End of Life cars. So most likely EVs with old lithium ion batteries. They just recently switched to LFP 5 years ago but are still use Lithium Ion as well.
If you notice. Almost all portable power stations switched to LFP. But Ebikes and Escooters still use Lithium ion and those are catching fire like crazy. Everyday one is catching on fire. Fire experts ‘kept awake’ over growing hazard of lithium-ion batteries | Lithium-ion batteries | The Guardian
LFP is a type of lithium-ion battery. It refers only to the cathode chemistry of the lithium-ion battery, such as NMC or other chemistries. There is no other difference than other lithium-ion battery types, really. LFP is a less-flammable, cheaper cathode material, yes, but it’s also heavier per kWh and performs worse than the more expensive, more premium NMC cathode material. LFP-cathode lithium-ion batteries could be safer than NMC-cathode lithium-ion batteries, yes, but they are still awfully dangerous: https://documents.dps.ny.gov/public/Common/ViewDoc.aspx?DocRefId=%7BB0A3DD95-0000-CD5E-934A-5151244BC6E0%7D&DocTitle=LFP%20Batteries%20Are%20Dangerous%202-24-25
We had one case of a Prius driver report their LFP traction pack caught on fire. But after closer look, it just off gassed a lot and a lot of heat. But not even the foam padding caught on fire. And that is reassuring that your whole car won't burn down. He replaced the pack back and kept on driving. This guy also states thermal run-away happens but not out of control fire. I'm definitely leaning toward Sodium Ion batteries, but their availability is very low and only starting to enter the market. I think that is why Jack switched to Sodium Ion packs for NexPower. The risk of fire drops even more.
and while you're talking them down all you want, you might add that LFP is much more resilient to being charged up to 100% without losing CAPACITY - or having to use a massive upper buffer
Not saying LFP is bad, but addressing the common misconception that LFP is not lithium-ion. It uses the same lithium-ion technology but with a different cathode active material (LFP) than the widely used NMC. So, LFP refers only to the cathode active material, not to the battery framework.
Most people mean the 3.6-3.7V nominal voltage chemistries such as NMC, NCA, LMO, LCO, etc. when they refer to "lithium-ion batteries" and then call lithium-ion batteries with lower voltages by their proper name, such as LFP or LTO batteries. I don't include LFP batteries in as lithium-ion batteries in my normal vocabulary unless we are talking about technical details because it only clouds communication. It's very clumsy to say "LFP vs. three-point-six to three-point-seven lithium-ion chemistries." Instead, "LFP vs. lithium-ion" is perfectly understandable by your average English speaker even if excluding LFP from lithium-ion is technically incorrect. Languages are fluid. Nothing we say truly makes sense if you analyze it too much. Perfectionism only makes things harder to understand.

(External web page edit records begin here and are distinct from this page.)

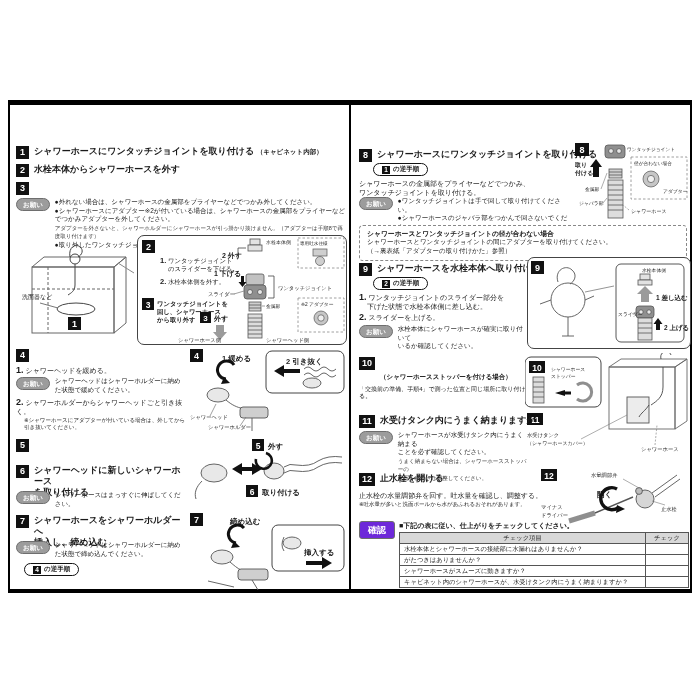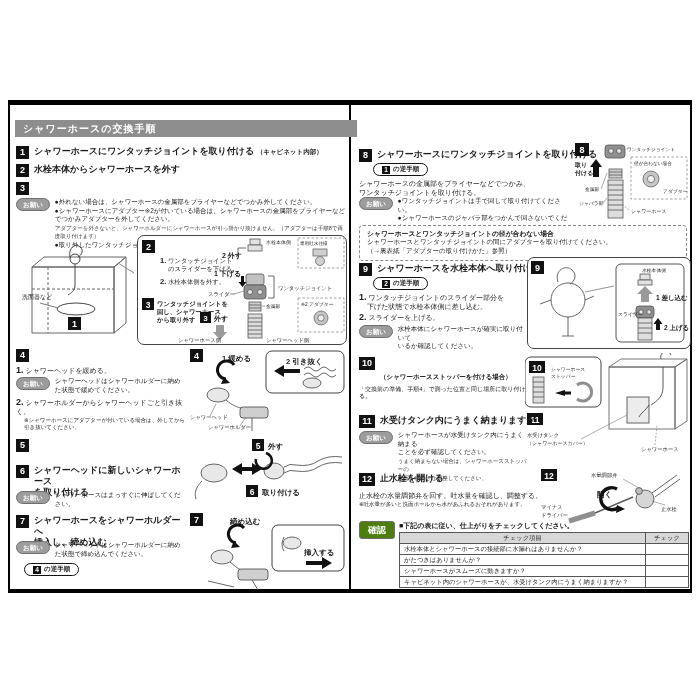--- a/index.html
+++ b/index.html
@@ -28,35 +28,34 @@
   .mini{background:#111;color:#fff;width:8px;height:8px;font-size:6.5px;line-height:8px;text-align:center;font-weight:bold;flex:none;}
   .dashbox{border:1.5px dashed #888;border-radius:4px;padding:3px 7px;box-sizing:border-box;background:#fff;}
   .dashbox .dtitle{font-weight:bold;font-size:6.8px;line-height:9px;}
   .dashbox .dbody{font-size:6.5px;line-height:8.5px;}
   .dbox{border:1.2px solid #444;border-radius:7px;background:#fff;box-sizing:border-box;}
   table.check{border-collapse:collapse;width:100%;font-size:6.3px;}
   table.check th,table.check td{border:1px solid #555;padding:1px 4px;line-height:8px;font-weight:normal;}
   table.check th{background:#d8d8d8;text-align:center;}
   table.check td.cellchk{width:34px;}
   .chkhead{font-size:7px;font-weight:bold;line-height:9px;}
-  .chkbadge{background:#4d7c0f;border:1px solid #6e6e6e;color:#fff;font-weight:bold;font-size:9px;line-height:16px;text-align:center;border-radius:3px;}
+  .chkbadge{background:#6d28d9;border:1px solid #6e6e6e;color:#fff;font-weight:bold;font-size:9px;line-height:16px;text-align:center;border-radius:3px;}
   svg{display:block;}
   svg text{font-family:"Liberation Sans","DejaVu Sans",sans-serif;fill:#1a1a1a;}
   svg text.b{font-weight:bold;}
   svg text.wt{fill:#fff;font-weight:bold;}
 </style>
 </head>
 <body>
 
 <div class="sheet">
   <div class="spread">
 
     <div class="page page-left">
 
-      <div class="abs hbar" style="left:5px;top:15px;width:326px;">シャワーホースの交換手順</div>
 
       <div class="abs steprow" style="left:6px;top:41px;">
         <span class="nbadge">1</span>
         <span class="stitle"><b>シャワーホースにワンタッチジョイントを取り付ける</b> <span class="small">（キャビネット内部）</span></span>
       </div>
       <div class="abs steprow" style="left:6px;top:59px;">
         <span class="nbadge">2</span>
         <span class="stitle">水栓本体からシャワーホースを外す</span>
       </div>
       <div class="abs steprow" style="left:6px;top:77px;">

Only if they are trying to match cells for a drone or some other such thing where such voltage or weights actually matter.
There are people who care and those who don't. It's best to explain these things those who care. How many people care about standing wave ratios? How many people care about subjunctive tenses? How many people care about the difference in bread with either yeast or baking soda? How many people care about the ISO/aperture/shutter-speed triangle? A couple of days ago I was trying to explain to my 20-year-old niece why I was wanting a certain camera because it has a large adjustable aperture so I can get that bokeh effect where the background looks out of focus. So, she immediately suggested that I just get an iPhone instead because there's a setting called "portrait mode" that does all that.
"In one incident, a 75-year-old woman from New Jersey who died when the power bank exploded in her lap while she was charging her phone. She suffered second and third-degree burns, later dying from complications. Another major incident involves a 47-year-old woman who was charging her phone on a plane and suffered first-degree burns when her power bank “caught on fire and exploded”. " https://cybernews.com/news/430000-casely-power-banks-recalled-after-woman-dies-in-charger-explosion/ The entire powerbank, ebike, escooter needs to start making the shift to more stable chemistry soon. Car jumper packs with lithium ion left in the car doesn't sound like a good idea.
Most people are clueless about whether their plug in is using NMC or NCA. There is a higher chance they know the battery in the standard range model(LFP) is generally safer than the Li-ion one in the long range model. The 'typical' Li-ion chems are grouped together in public discourse, because their behavior and treatment is virtually the same. While LFP has different safety limits and care requirements.
If you notice, more and more car dashcams are using super capacitors that can tolerate higher heat. They realize that leaving a dashcam with lithium ion kills the battery very fast. No lithium ion based dashcam will survive very long.
Most people don’t even know their batteries contain lithium. And don’t count on your battery not catching fire if it has an LFP cathode. Videos of cars with LFP batteries catching fire even in minor crashes are all over the Internet. Safer? Perhaps. But that will probably not help you much when things go wrong. No lithium-ion battery is safe in a crash. And LFP is lithium-ion.